The park contains a small historic apple orchard with heirloom varieties. The park hosts the Garin Apple Festival in late Summer, with apples available for tasting.

==Ukraina==
Ukraina was the former home, and final resting place of Agapius Honcharenko and his wife, Albina. The site, located within Garin Regional Park and dedicated on May 15, 1999, is listed on the California Historical Landmarks list. Honcharenko lived on the property, totaling 40 acres, for 43 years during the 19th and 20th century. In 1890, Charles Howard Shinn interviewed Father Agapius for the Christian Union. The father visited the Shinn Ranch and spoke to Shinn's father, James. In 1902, the property emerged as a commune when a group of Ukrainian Canadians moved to the area. The commune eventually dissolved due to management disagreements. Honcharenko went on to live on, work on, and own the property until his death in 1916. The property was then owned, until 1991, by the Meillke family. In 1991, the East Bay Regional Park District acquired the property.

It took approximately 30 years for the property to be dedicated a historical landmark. This was primarily due to disagreements between the Russian-American and Ukrainian-American communities as to whom Honcharenko "belonged" to. Eventually it was settled in the Ukrainian favor and the place was named "Ukraina," by the Ukrainian American Honcharenko Committee. Today, the property consists of the gravesite of the Honcharenko's, the foundation of a chicken coop, and a grotto used by Honcharenko for religious purposes.
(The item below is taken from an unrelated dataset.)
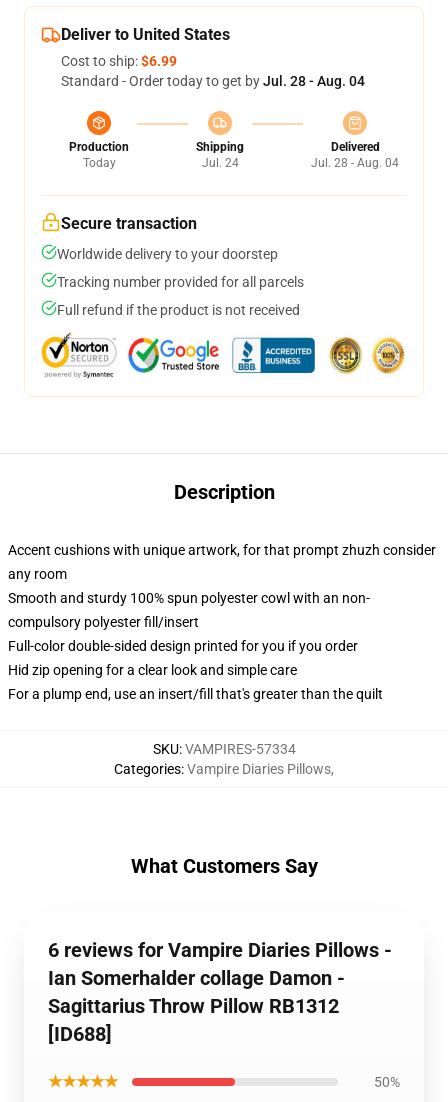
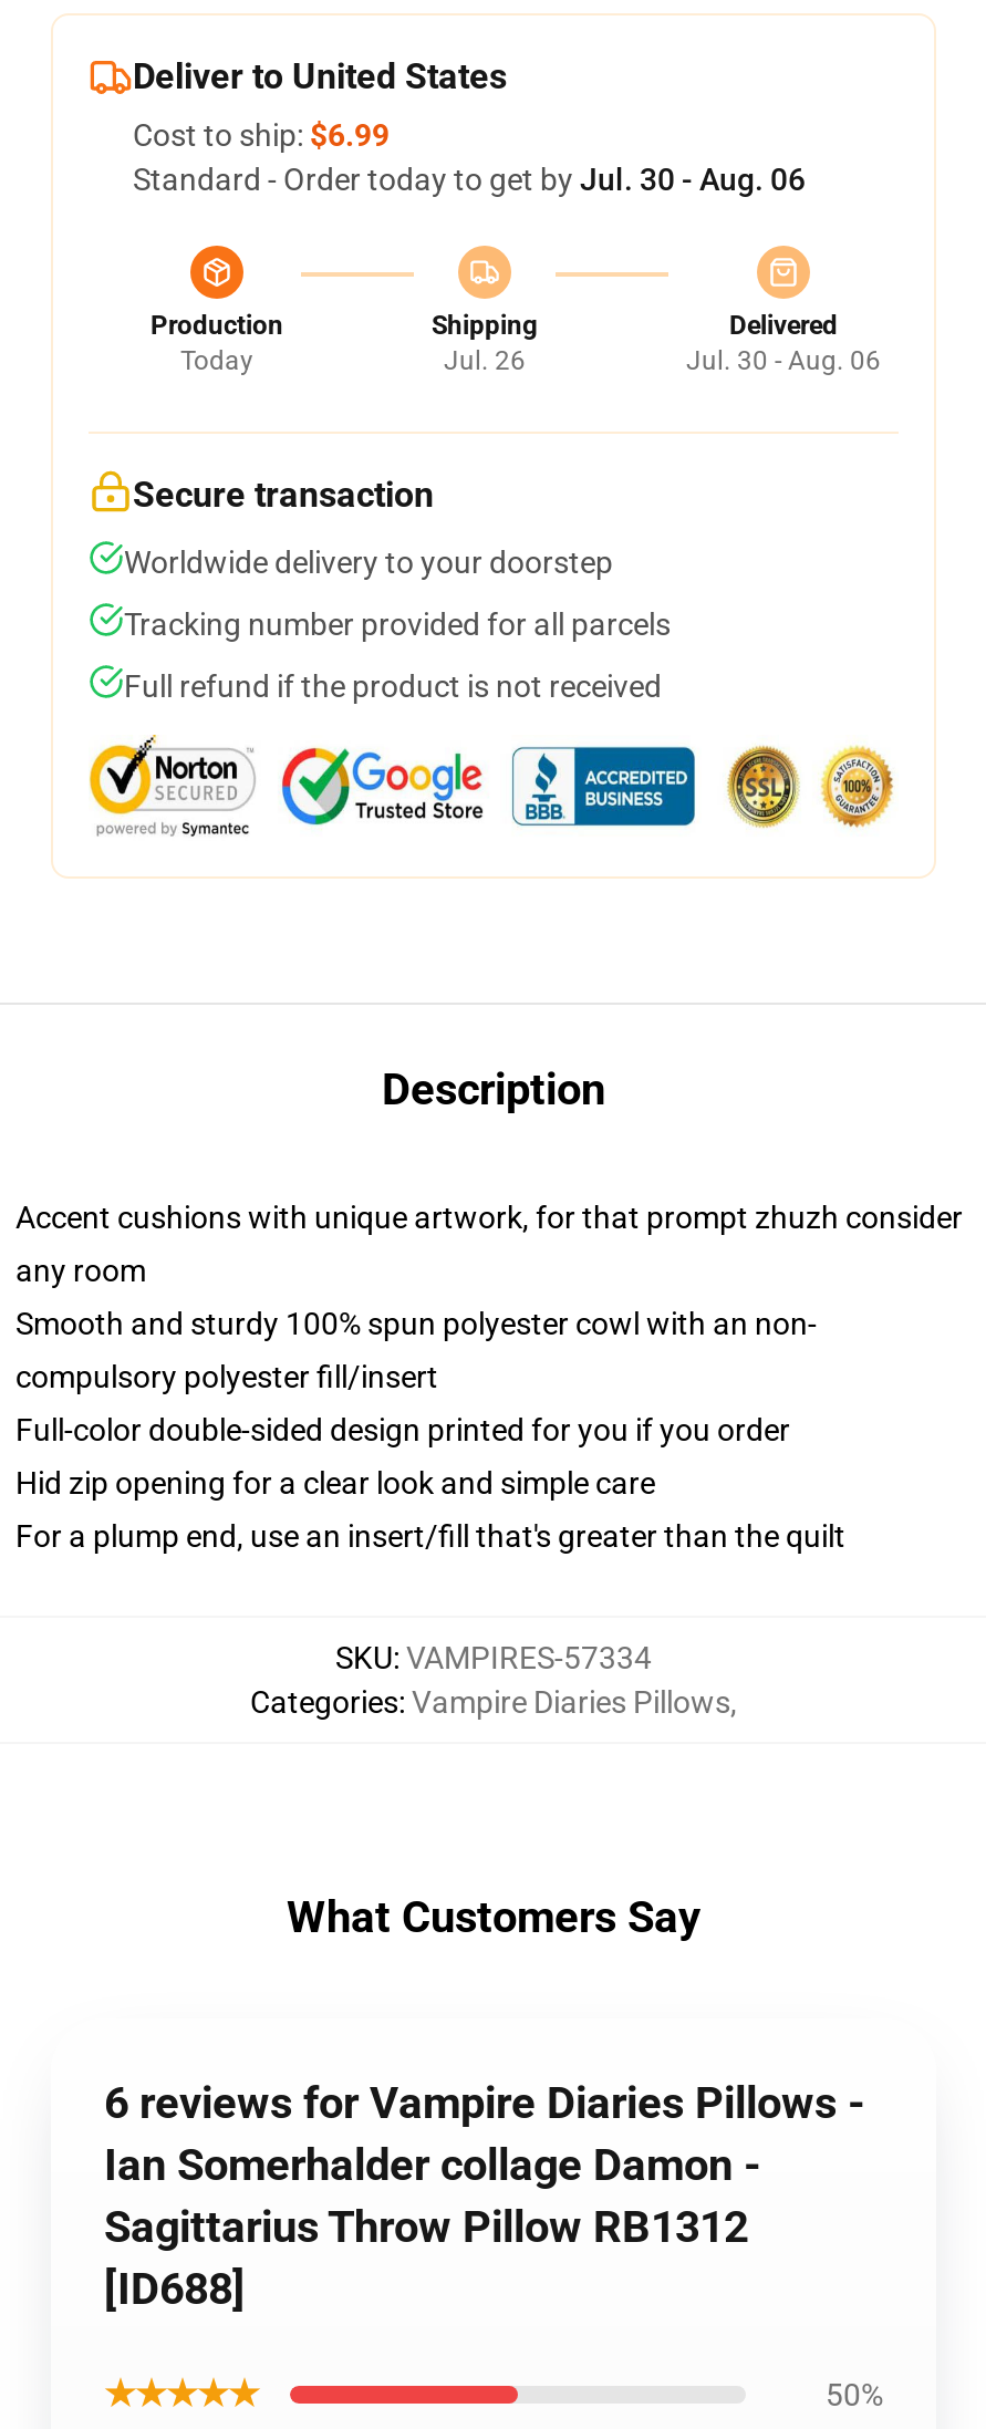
[61,73,365,89] Standard - Order today to get by Jul. 28 - Aug. 04 -> [133,162,806,197] Standard - Order today to get by Jul. 30 - Aug. 06
[202,156,238,170] Jul. 24 -> [444,345,526,376] Jul. 26
[311,156,399,170] Jul. 28 - Aug. 04 -> [686,345,881,376] Jul. 30 - Aug. 06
The grotto consists of a wind cave, six feet by three feet, that was cut out of a sandstone cliff. Wall paintings exist in the grotto. Honcharenko's house stood on site until the 1950s, when it was demolished by the Meillke family due to vandalism. Olive trees still stand on the property. They were originally planted by Honcharenko. At the dedication ceremony in 1999, approximately 400 people of Ukrainian descent living in the United States attended.